Liberi professionisti, Falsirollo: «Nuova legge garantisce tutela economica»

Il presidente dell'Ordine degli Ingegneri di Verona ha accolto con favore l'approvazione della nuova legge sull'equo compenso dei liberi professionisti.

Andrea Falsirollo Ordine degli ingegneri di Verona TEDxVerona

«Chi lavora come professionista deve fare i conti con situazioni sempre più precarie e complesse che negli ultimi anni si sono esasperate soprattutto nei confronti dei giovani. La nuova legge approvata ieri dal Consiglio della Regione Veneto serve a invertire la tendenza e a dare un segnale alle nuove generazioni che avviano il proprio percorso lavorativo». Lo dichiara Andrea Falsirollo, presidente dell’Ordine degli Ingegneri di Verona che figura tra i promotori della legge, insieme ad altri Ordini di Verona e Federazioni delle professioni tecniche del Veneto.

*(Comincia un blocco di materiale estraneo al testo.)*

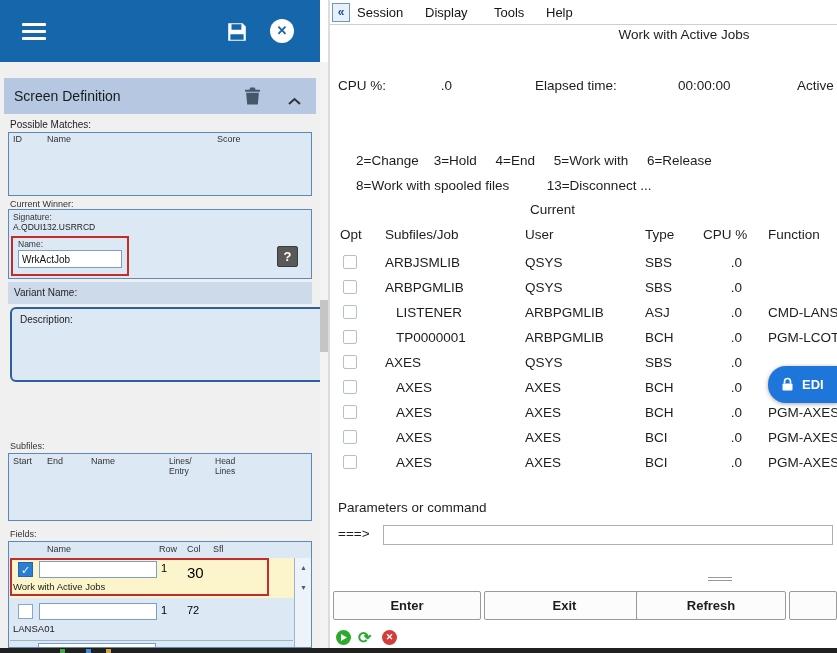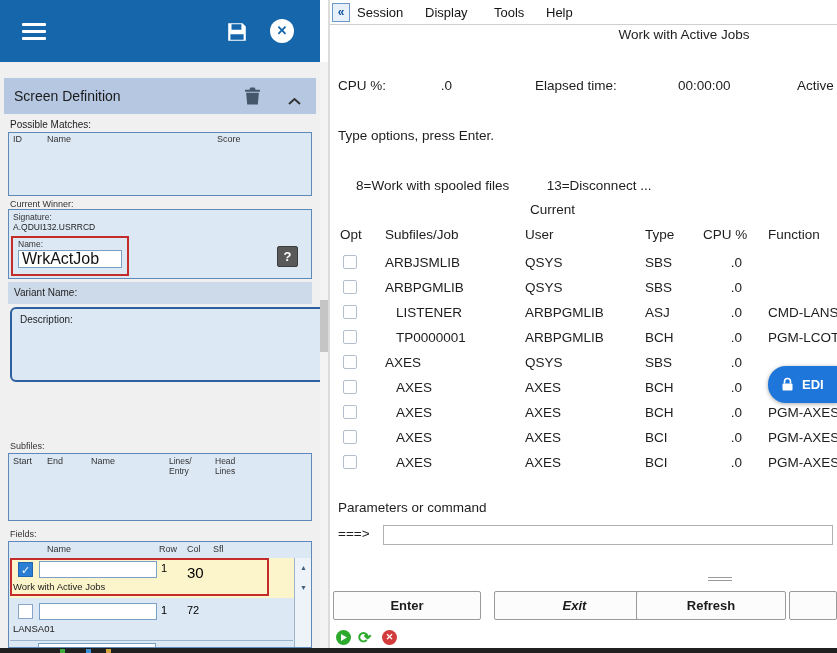--- a/index.html
+++ b/index.html
@@ -17,21 +17,21 @@
             font-weight:bold;font-size:13px;line-height:24px;text-align:center;cursor:pointer;}
   .sec-hd{width:312px;height:36px;background:#b5c7e1;}
   .sec-hd .ttl{position:absolute;left:10px;top:0;line-height:36px;font-size:14px;color:#1b1b1b;}
   .chev{position:absolute;width:13px;height:9px;}
   .smalllbl{font-size:10px;color:#1c1c1c;}
   .tinylbl{font-size:9px;color:#333;}
   .blue-box{background:#dce8f4;border:1px solid #5d88b8;}
   .tbl-hdr{position:absolute;font-size:9px;color:#333;}
   .yellow-row{background:#fcf3c8;}
   .redrect{border:2px solid #c42b2b;}
-  .mini-input{background:#fff;border:1px solid #7aa0c8;font-size:16px;color:#111;padding:0 3px;font-family:"Liberation Sans",sans-serif;}
+  .mini-input{background:#fff;border:1px solid #7aa0c8;font-size:10px;color:#111;padding:0 3px;font-family:"Liberation Sans",sans-serif;}
   .fcb{width:15px;height:15px;border:1px solid #8aa5c5;background:#fff;text-align:center;line-height:14px;font-size:11px;color:#fff;}
   .fcb.checked{background:#2c7dd4;border-color:#2265b0;}
   .scrollcol{background:#eef3fa;border-left:1px solid #9db4cd;}
   .scrollbtn{display:block;width:100%;height:20px;text-align:center;font-size:7px;color:#44607e;line-height:20px;cursor:pointer;}
   .lp-scroll{left:320px;top:62px;width:8px;height:586px;background:#f3f3f3;}
   .lp-thumb{left:320px;top:300px;width:8px;height:52px;background:#c5c5c5;}
   .divider{left:328px;top:0;width:2px;height:648px;background:#dcdcdc;}
 
   
   .rp{left:330px;top:0;width:507px;height:648px;background:#fff;overflow:hidden;}
@@ -188,21 +188,21 @@
     </div>
 
     <div class="abs tline" style="left:274px;top:27px;width:160px;text-align:center;">Work with Active Jobs</div>
 
     <span class="abs tline" style="left:8px;top:78px;">CPU %:</span>
     <span class="abs tline" style="left:60px;top:78px;width:62px;text-align:right;">.0</span>
     <span class="abs tline" style="left:205px;top:78px;">Elapsed time:</span>
     <span class="abs tline" style="left:348px;top:78px;">00:00:00</span>
     <span class="abs tline" style="left:467px;top:78px;">Active</span>
 
-    <span class="abs tline" style="left:8px;top:128px;">Type options, press Enter.</span>
+    <span class="abs tline" style="left:26px;top:153px;">2=Change    3=Hold     4=End     5=Work with     6=Release</span>
     <span class="abs tline" style="left:26px;top:178px;">8=Work with spooled files          13=Disconnect ...</span>
 
     <span class="abs tline" style="left:200px;top:202px;">Current</span>
 
     <span class="abs tline" style="left:10px;top:227px;">Opt</span>
     <span class="abs tline" style="left:55px;top:227px;">Subfiles/Job</span>
     <span class="abs tline" style="left:195px;top:227px;">User</span>
     <span class="abs tline" style="left:315px;top:227px;">Type</span>
     <span class="abs tline" style="left:373px;top:227px;">CPU %</span>
     <span class="abs tline" style="left:438px;top:227px;">Function</span>
@@ -293,21 +293,21 @@
     <span class="abs tline" style="left:8px;top:500px;">Parameters or command</span>
     <span class="abs tline" style="left:8px;top:526px;">===&gt;</span>
     <input class="cmd-input abs" value="" style="">
 
     <div class="grip abs">
         <i></i>
         <i></i>
       </div>
 
     <button class="fkey abs" style="left:3px;width:148px;">Enter</button>
-    <button class="fkey abs" style="left:164px;width:161px;font-style:italic;">Exit</button>
+    <button class="fkey abs" style="left:154px;width:161px;">Exit</button>
     <button class="fkey abs" style="left:306px;width:150px;">Refresh</button>
     <button class="fkey abs" style="left:459px;width:48px;"></button>
 
     <div class="statdot stat-green abs" style="left:6px;top:630px;">
       <svg width="9" height="9" viewBox="0 0 9 9" style="margin-top:3px;">
           <polygon points="2,1 8,4.5 2,8" fill="#fff"></polygon>
         </svg>
     </div>
     <span class="refresh-glyph abs" style="left:28px;top:630px;">⟳</span>
     <div class="statdot stat-red abs" style="left:52px;top:630px;">✕</div>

«Dopo il 2011, con l’abolizione della tariffa professionale, le professioni tecniche hanno iniziato ad avere bisogno di sempre maggiori tutele soprattutto per identificare il corretto compenso e per il loro riconoscimento da parte dei committenti. – spiega Falsirollo – Questa nuova legge serve a garantire il principio dell’equo compenso nelle prestazioni rese dai professionisti in esecuzione di incarichi conferiti dalle pubbliche amministrazioni, e a tutelare le prestazioni professionali rese su incarico dei privati e delle imprese, nell’ambito dei procedimenti volti al rilascio di titoli abilitativi. Abbiamo così due effetti che interessano tutti i cittadini, il primo che si contrastano i compensi in nero e il secondo che si promuove la qualità della progettazione. E di quest’ultima ne abbiamo davvero bisogno. Da rappresentante della mia categoria ritengo che la pubblica amministrazione debba puntare più sulla qualità che sul costo della progettazione».

Gli aiuti per arrivare alla legge sono stati molti e fondamentali: «Il primo ringraziamento – dice il presidente dell’ordine degli ingegneri – va ai colleghi presidenti di Verona di periti industriali, geometri, periti agrari, agronomi, agrotecnici e geologi che sono riusciti a convergere su un’unica posizione sottoscrivendo un protocollo di intesa per la definizione di un progetto di legge a tutela delle professioni tecniche. Proprio da questa intesa siamo riusciti ad arrivare alla legge appena approvata».

Un secondo ringraziamento va ai consiglieri regionali che hanno sposato la causa, facendo in modo che la proposta di legge diventasse realtà: «Una simile legge è già passata in altre regioni, specie del centro e sud Italia, ma il Veneto è tra le prime regioni settentrionali a fare questo importante passo – conclude Falsirollo – Il traguardo è stato raggiunto grazie all’interessamento in primis dei consiglieri regionali Andrea Bassi e ing. Maurizio Colman che hanno partecipato all’Assemblea dell’Ordine degli Ingegneri di Verona del dicembre scorso proprio alla presenza dei presidenti degli altri ordini di Verona, e ad Alessandro Montagnoli presidente della prima commissione consiliare che è stato il relatore della proposta di legge in Consiglio Regionale. È grazie a loro che la proposta è divenuta legge e verrà presto pubblicata nel Bollettino Ufficiale della Regione, con la speranza che possa divenire una normativa nazionale, visto che l’equo compenso rientra anche tra uno dei 26 punti messi in programma dal nuovo governo M5S-PD. Il nostro impegno, come Ordine, è di interloquire direttamente con i singoli Comuni perché la legge trovi applicazione il prima possibile».